Pero los daños del tabaco también pueden transmitirse de los fumadores a sus compañeros. La inhalación del humo de segunda mano causa más de 41.000 muertes anualmente en los EE. UU. (una tasa de mortalidad más alta que algunos temporadas de gripe’). Sin embargo, a pesar de los riesgos bien conocidos de fumar, muchos estados no prohibir completamente la práctica en lugares públicos; exposición al humo de segunda mano en casas particulares y automóviles—que afecta 25 por ciento de los niños de secundaria y preparatoria de EE. UU.— permanece en gran parte sin regular. La aceptación general de estos sombríos resultados, tanto para fumadores como para no fumadores, puede indicar otro aspecto de hacia dónde nos dirigimos con COVID. El tabaco es tan letal que estamos dispuestos a restringir las libertades personales de los fumadores, pero solo hasta cierto punto. A pesar de lo mortal que es COVID, algunas personas no se vacunarán, pase lo que pase, y tanto los vacunados como los no vacunados transmitirán la enfermedad a otros. Una gran cantidad de muertes en exceso podrían terminar siendo toleradas o incluso permitidas explícitamente. Noel Brewer, profesor de salud pública en la Universidad de Carolina del Norte, me dijo que las acciones contra el COVID, al igual que las políticas contra el tabaquismo, estarán limitadas no por su efectividad sino por el grado en que sean políticamente aceptables.

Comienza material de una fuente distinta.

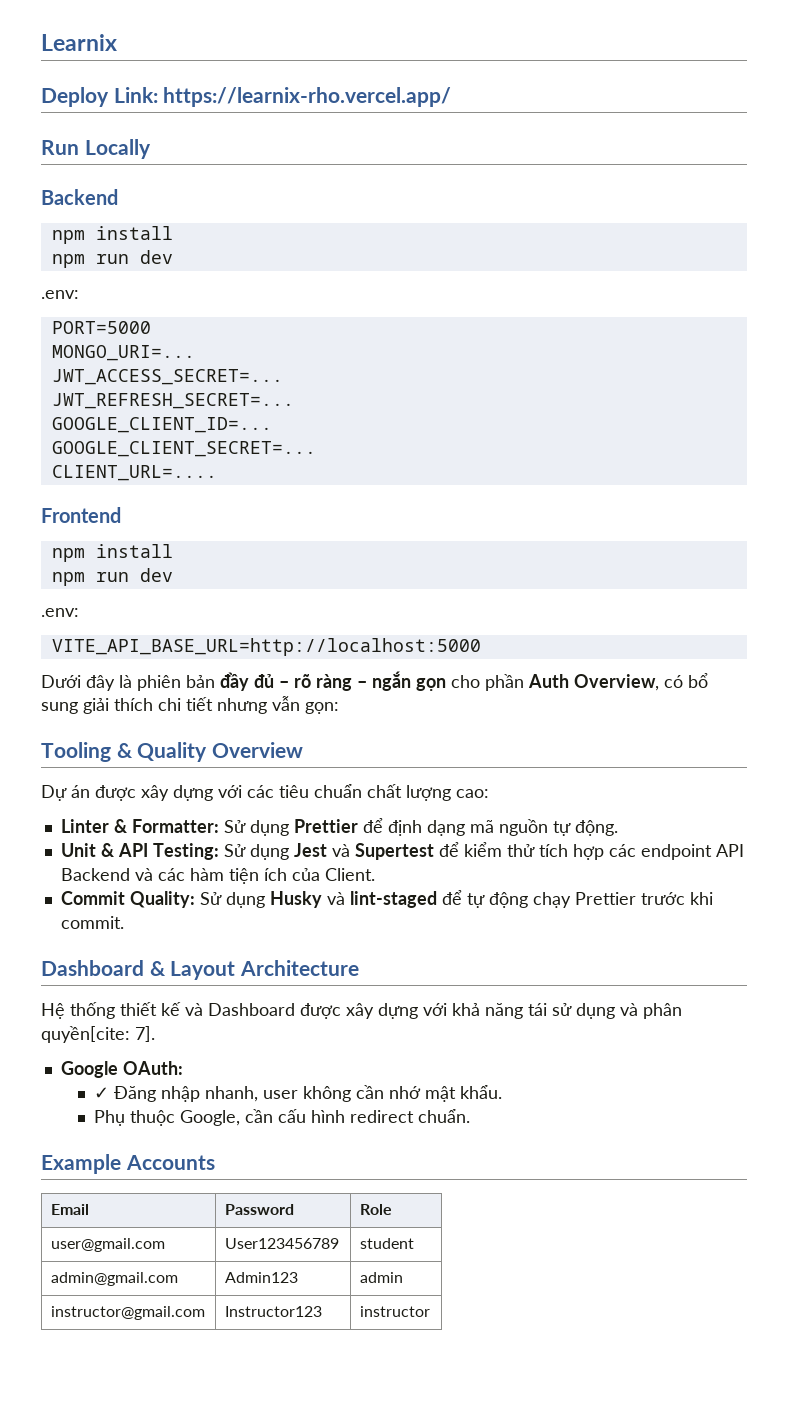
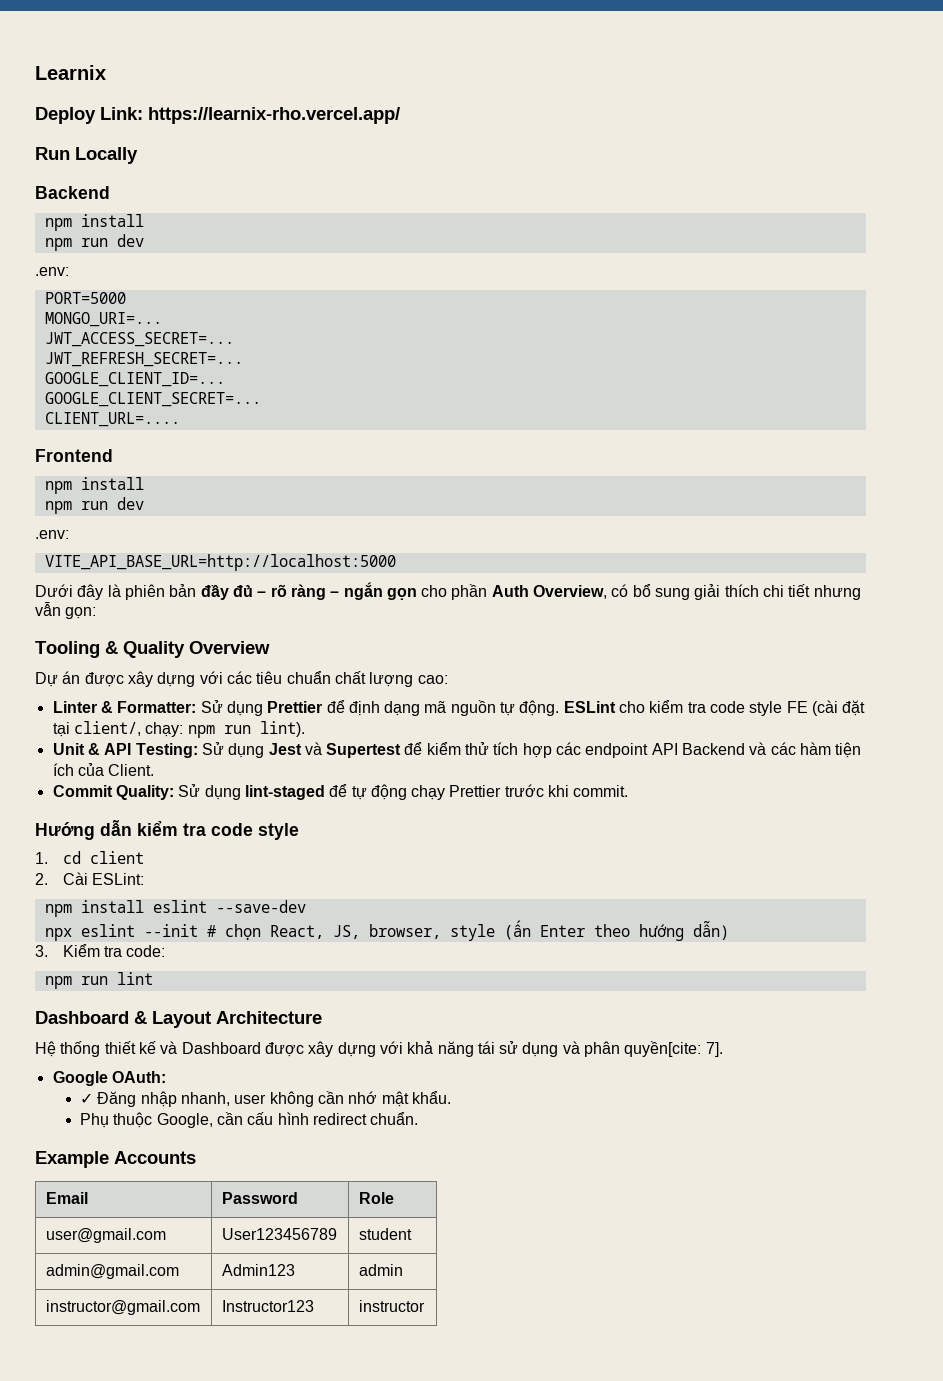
+ ESLint cho kiểm tra code style FE (cài đặt tại client/, chạy: npm run lint).
- Commit Quality: Sử dụng Husky và lint-staged để tự động chạy Prettier trước khi commit.
+ Commit Quality: Sử dụng lint-staged để tự động chạy Prettier trước khi commit.
+ Hướng dẫn kiểm tra code style
+ 1. cd client
+ 2. Cài ESLint:
+ npm install eslint --save-dev
+ npx eslint --init # chọn React, JS, browser, style (ấn Enter theo hướng dẫn)
+ 3. Kiểm tra code:
+ npm run lint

Sin una mayor vacunación, vivir con COVID podría significar soportar un número de muertes anual que es un orden de magnitud más alto que el de la gripe. Y, sin embargo, esto también podría llegar a sentirse como su propio final. El tabaco endémico causa cientos de miles de víctimas, año tras año, mientras que los feroces esfuerzos de salud pública para reducir su número continúan en segundo plano. Sin embargo, el tabaco en realidad no sentir como una catástrofe para la persona promedio. Noymer, de UC Irvine, dijo que los efectos del COVID endémico, incluso en el contexto de brechas persistentes en la vacunación, apenas se notarían. Perder uno o dos años de la expectativa de vida promedio solo nos devuelve a donde estábamos en… 2000.

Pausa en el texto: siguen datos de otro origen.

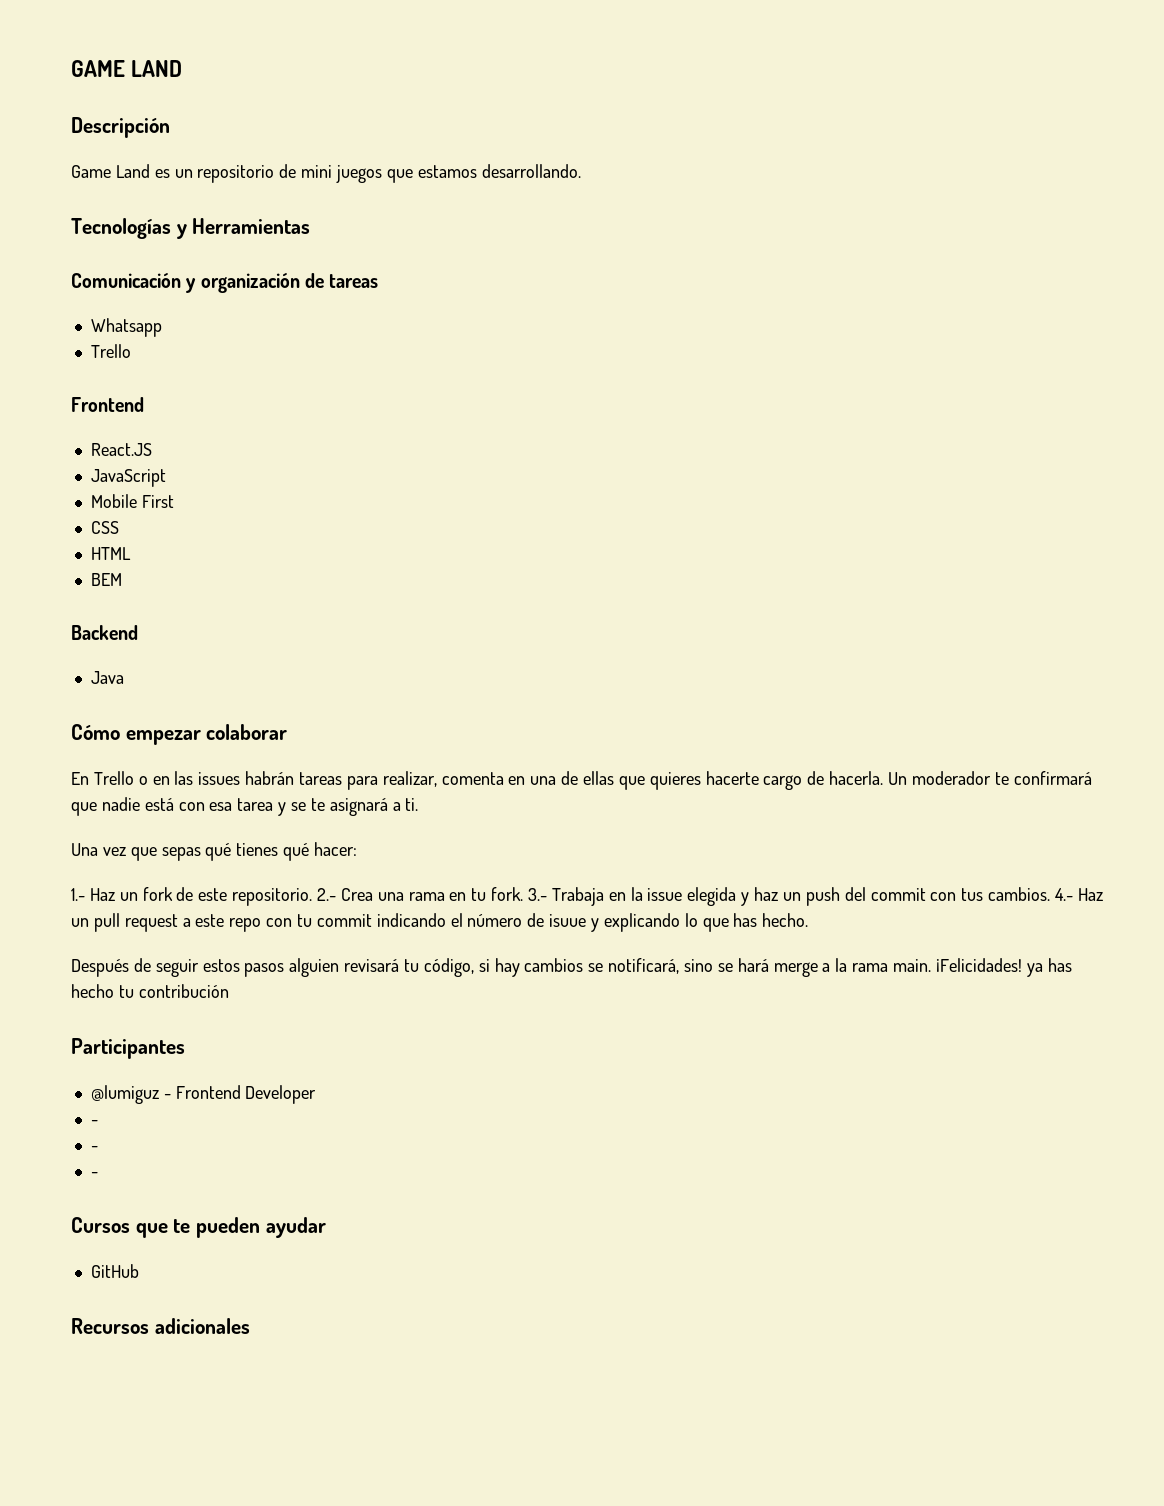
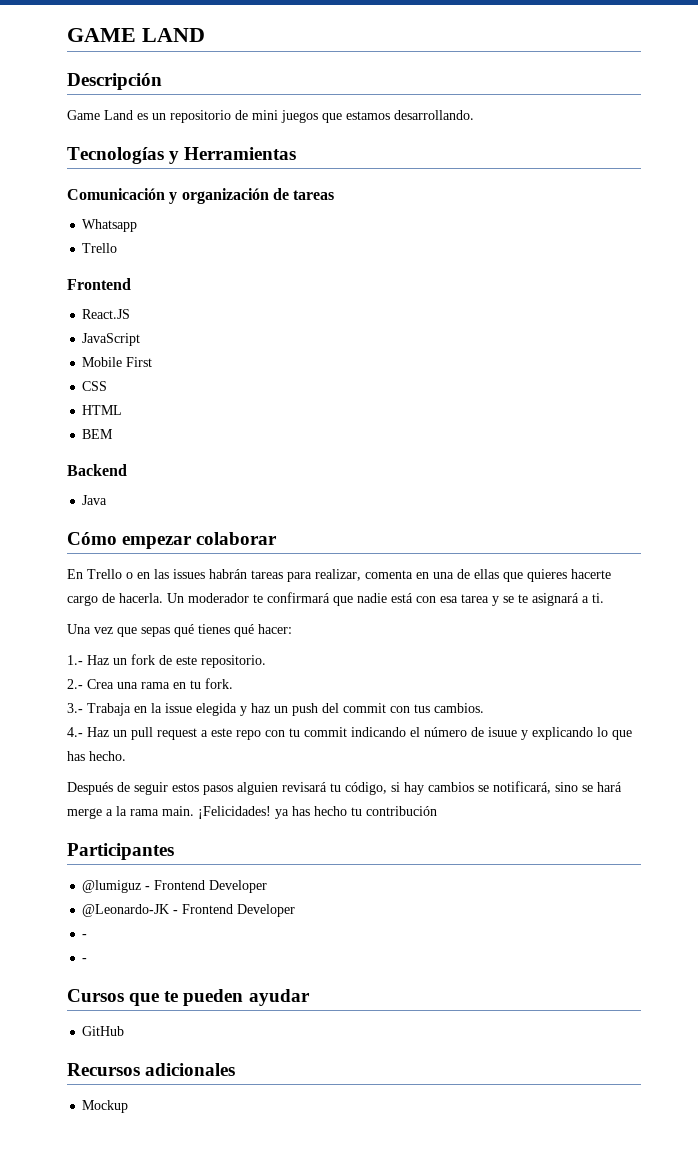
- 1.- Haz un fork de este repositorio. 2.- Crea una rama en tu fork. 3.- Trabaja en la issue elegida y haz un push del commit con tus cambios. 4.- Haz un pull request a este repo con tu commit indicando el número de isuue y explicando lo que has hecho.
+ 1.- Haz un fork de este repositorio.
+ 2.- Crea una rama en tu fork.
+ 3.- Trabaja en la issue elegida y haz un push del commit con tus cambios.
+ 4.- Haz un pull request a este repo con tu commit indicando el número de isuue y explicando lo que has hecho.
  @lumiguz - Frontend Developer
- -
+ @Leonardo-JK - Frontend Developer
+ Mockup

Los problemas crónicos eventualmente ceden a la aclimatación, haciéndolos relativamente imperceptibles. Todavía nos preocupamos por los fumadores cuando se enferman, por supuesto, y reducimos el daño siempre que sea posible. El sistema de salud hace $ 225 mil millones cada año por hacerlo, pagado con todos nuestros dólares de impuestos y primas de seguros. No tengo dudas de que el sistema también se adaptará de esta manera, si el coronavirus continúa devastando a los no vacunados. Los hospitales tienen un talento agudizado para transformar cualquier situación terrible en algo comercializable”Centro de excelencia.”

Es probable que COVID siga siendo un principal asesino por un tiempo, y algunos académicos han sugirió que las pandemias terminan solo cuando el público deja de preocuparse. Pero no debemos olvidar la razón más importante por la que el coronavirus no es como la gripe: nunca hemos tenido vacunas este eficaz en medio de brotes de influenza anteriores, lo que significa que no teníamos un enfoque simple y claro para salvar tantas vidas. Conversaciones compasivas, acercamiento a la comunidad, recargos de seguros, incluso mandatos: los aceptaré todos. Ahora no es el momento de renunciar.